/---

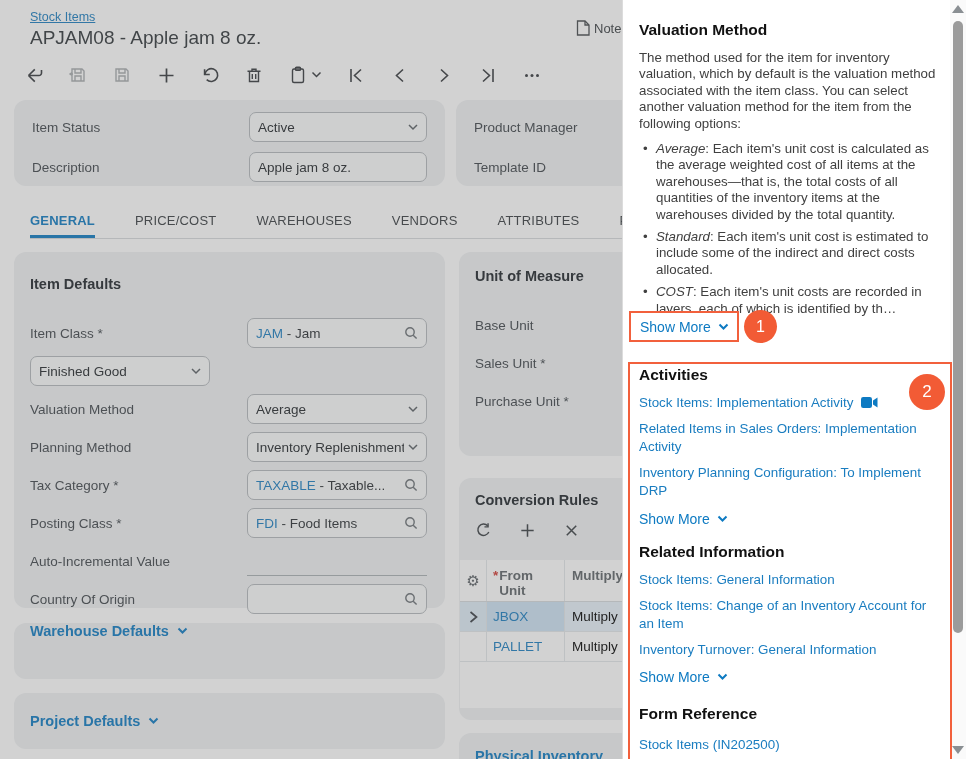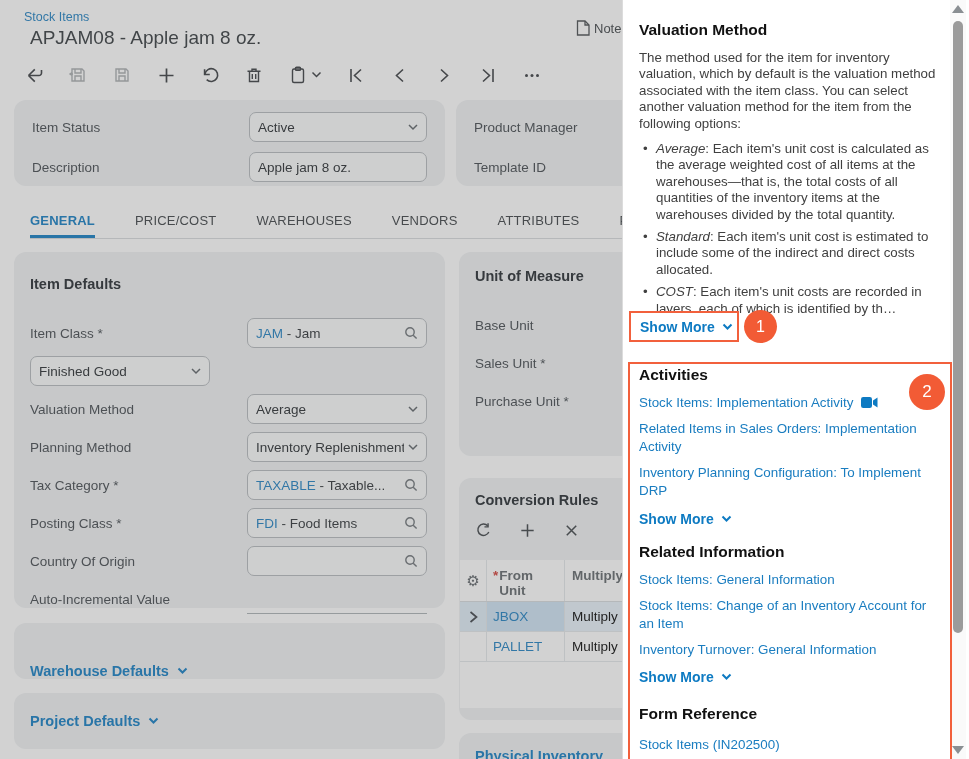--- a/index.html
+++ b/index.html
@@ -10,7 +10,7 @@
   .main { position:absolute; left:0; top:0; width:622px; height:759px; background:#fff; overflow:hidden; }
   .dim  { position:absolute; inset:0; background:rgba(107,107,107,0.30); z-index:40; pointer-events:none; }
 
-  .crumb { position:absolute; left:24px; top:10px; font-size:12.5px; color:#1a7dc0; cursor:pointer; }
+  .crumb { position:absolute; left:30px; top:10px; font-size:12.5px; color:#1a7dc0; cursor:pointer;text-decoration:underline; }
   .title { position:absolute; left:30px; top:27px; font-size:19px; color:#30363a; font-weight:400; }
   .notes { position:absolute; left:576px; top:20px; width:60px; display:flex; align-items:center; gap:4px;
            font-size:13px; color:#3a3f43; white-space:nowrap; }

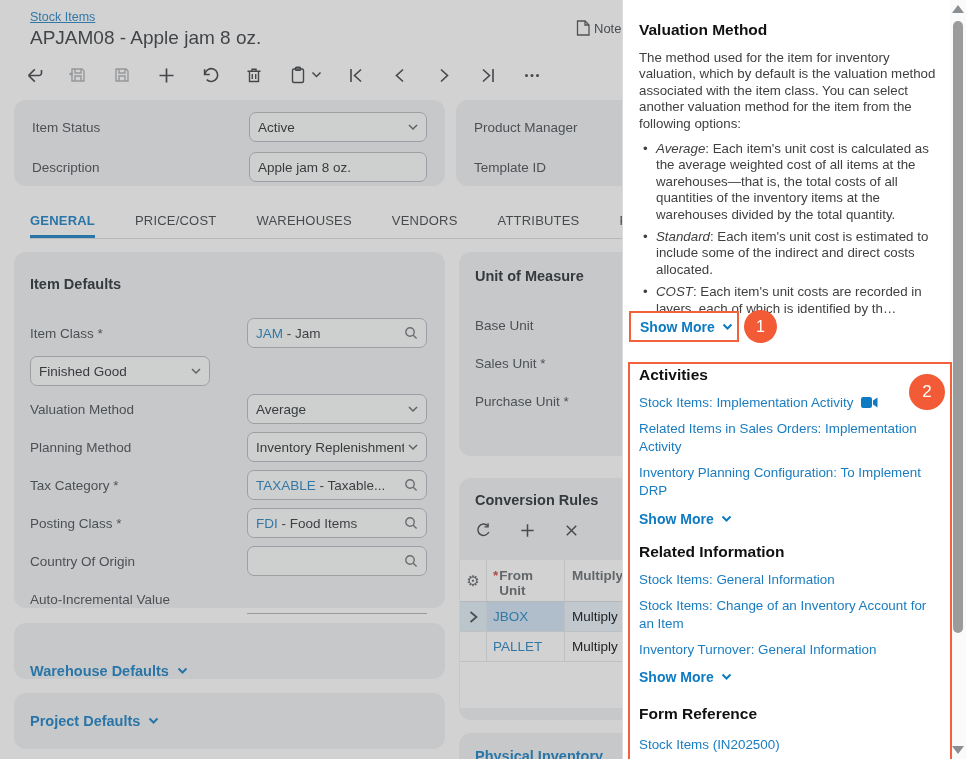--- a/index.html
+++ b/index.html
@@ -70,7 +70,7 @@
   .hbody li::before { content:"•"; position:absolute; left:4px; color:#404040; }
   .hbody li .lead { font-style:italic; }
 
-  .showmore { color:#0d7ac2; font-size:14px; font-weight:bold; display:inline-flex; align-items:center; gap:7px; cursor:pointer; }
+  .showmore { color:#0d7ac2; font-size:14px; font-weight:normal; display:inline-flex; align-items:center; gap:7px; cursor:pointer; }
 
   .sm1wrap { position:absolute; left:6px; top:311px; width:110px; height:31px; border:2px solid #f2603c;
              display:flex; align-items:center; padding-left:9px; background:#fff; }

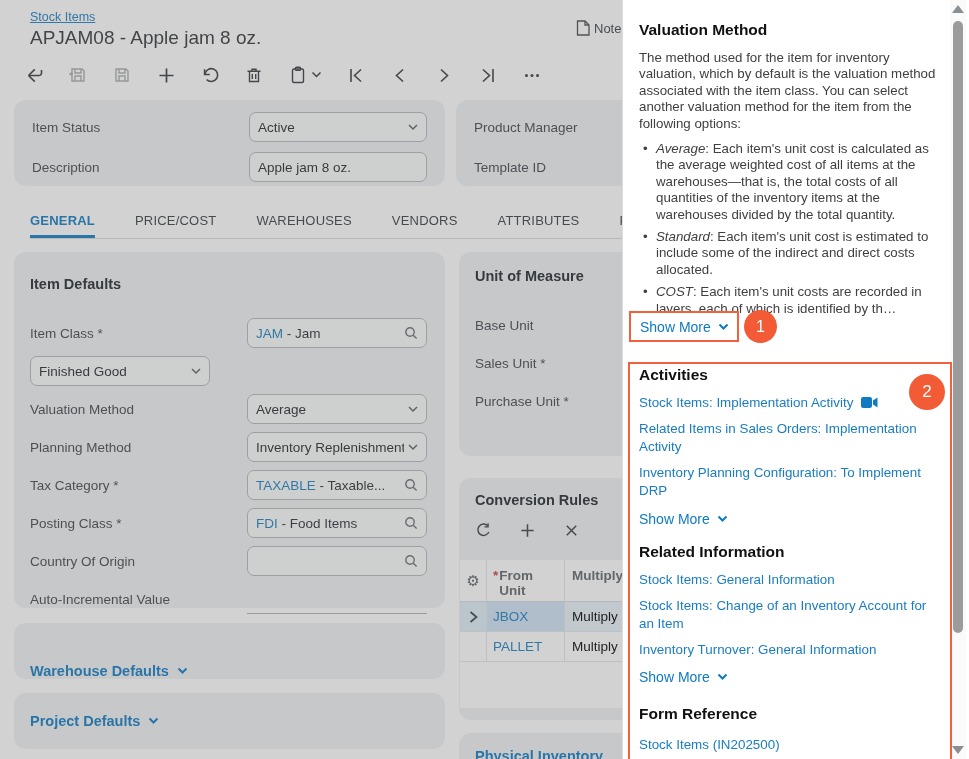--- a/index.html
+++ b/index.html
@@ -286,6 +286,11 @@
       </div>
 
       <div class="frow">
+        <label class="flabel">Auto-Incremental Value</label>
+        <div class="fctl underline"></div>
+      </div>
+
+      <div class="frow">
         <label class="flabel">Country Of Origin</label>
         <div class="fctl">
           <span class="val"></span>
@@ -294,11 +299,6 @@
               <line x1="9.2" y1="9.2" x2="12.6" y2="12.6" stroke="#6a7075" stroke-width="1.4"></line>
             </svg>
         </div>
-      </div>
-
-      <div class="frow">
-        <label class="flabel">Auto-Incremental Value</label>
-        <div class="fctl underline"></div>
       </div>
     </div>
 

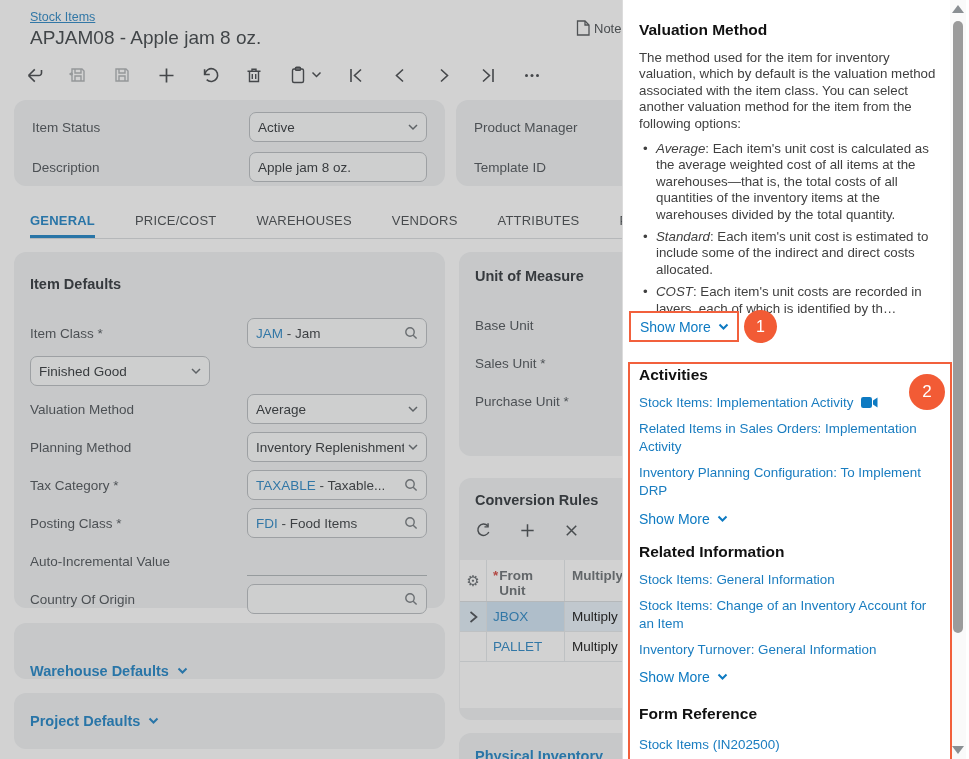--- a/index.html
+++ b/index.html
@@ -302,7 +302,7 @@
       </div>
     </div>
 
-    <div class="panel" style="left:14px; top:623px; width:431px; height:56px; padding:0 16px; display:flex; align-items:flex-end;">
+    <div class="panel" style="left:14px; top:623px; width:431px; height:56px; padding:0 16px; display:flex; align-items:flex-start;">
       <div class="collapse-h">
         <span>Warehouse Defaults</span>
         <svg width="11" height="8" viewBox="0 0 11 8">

\---

## What is required
Every entry above should be returned exactly, with no images included.

## Solved exercise
--- a/index.html
+++ b/index.html
@@ -10,7 +10,7 @@
   .main { position:absolute; left:0; top:0; width:622px; height:759px; background:#fff; overflow:hidden; }
   .dim  { position:absolute; inset:0; background:rgba(107,107,107,0.30); z-index:40; pointer-events:none; }
 
-  .crumb { position:absolute; left:24px; top:10px; font-size:12.5px; color:#1a7dc0; cursor:pointer; }
+  .crumb { position:absolute; left:30px; top:10px; font-size:12.5px; color:#1a7dc0; cursor:pointer;text-decoration:underline; }
   .title { position:absolute; left:30px; top:27px; font-size:19px; color:#30363a; font-weight:400; }
   .notes { position:absolute; left:576px; top:20px; width:60px; display:flex; align-items:center; gap:4px;
            font-size:13px; color:#3a3f43; white-space:nowrap; }

--- a/index.html
+++ b/index.html
@@ -70,7 +70,7 @@
   .hbody li::before { content:"•"; position:absolute; left:4px; color:#404040; }
   .hbody li .lead { font-style:italic; }
 
-  .showmore { color:#0d7ac2; font-size:14px; font-weight:bold; display:inline-flex; align-items:center; gap:7px; cursor:pointer; }
+  .showmore { color:#0d7ac2; font-size:14px; font-weight:normal; display:inline-flex; align-items:center; gap:7px; cursor:pointer; }
 
   .sm1wrap { position:absolute; left:6px; top:311px; width:110px; height:31px; border:2px solid #f2603c;
              display:flex; align-items:center; padding-left:9px; background:#fff; }

--- a/index.html
+++ b/index.html
@@ -286,6 +286,11 @@
       </div>
 
       <div class="frow">
+        <label class="flabel">Auto-Incremental Value</label>
+        <div class="fctl underline"></div>
+      </div>
+
+      <div class="frow">
         <label class="flabel">Country Of Origin</label>
         <div class="fctl">
           <span class="val"></span>
@@ -294,11 +299,6 @@
               <line x1="9.2" y1="9.2" x2="12.6" y2="12.6" stroke="#6a7075" stroke-width="1.4"></line>
             </svg>
         </div>
-      </div>
-
-      <div class="frow">
-        <label class="flabel">Auto-Incremental Value</label>
-        <div class="fctl underline"></div>
       </div>
     </div>
 

--- a/index.html
+++ b/index.html
@@ -302,7 +302,7 @@
       </div>
     </div>
 
-    <div class="panel" style="left:14px; top:623px; width:431px; height:56px; padding:0 16px; display:flex; align-items:flex-end;">
+    <div class="panel" style="left:14px; top:623px; width:431px; height:56px; padding:0 16px; display:flex; align-items:flex-start;">
       <div class="collapse-h">
         <span>Warehouse Defaults</span>
         <svg width="11" height="8" viewBox="0 0 11 8">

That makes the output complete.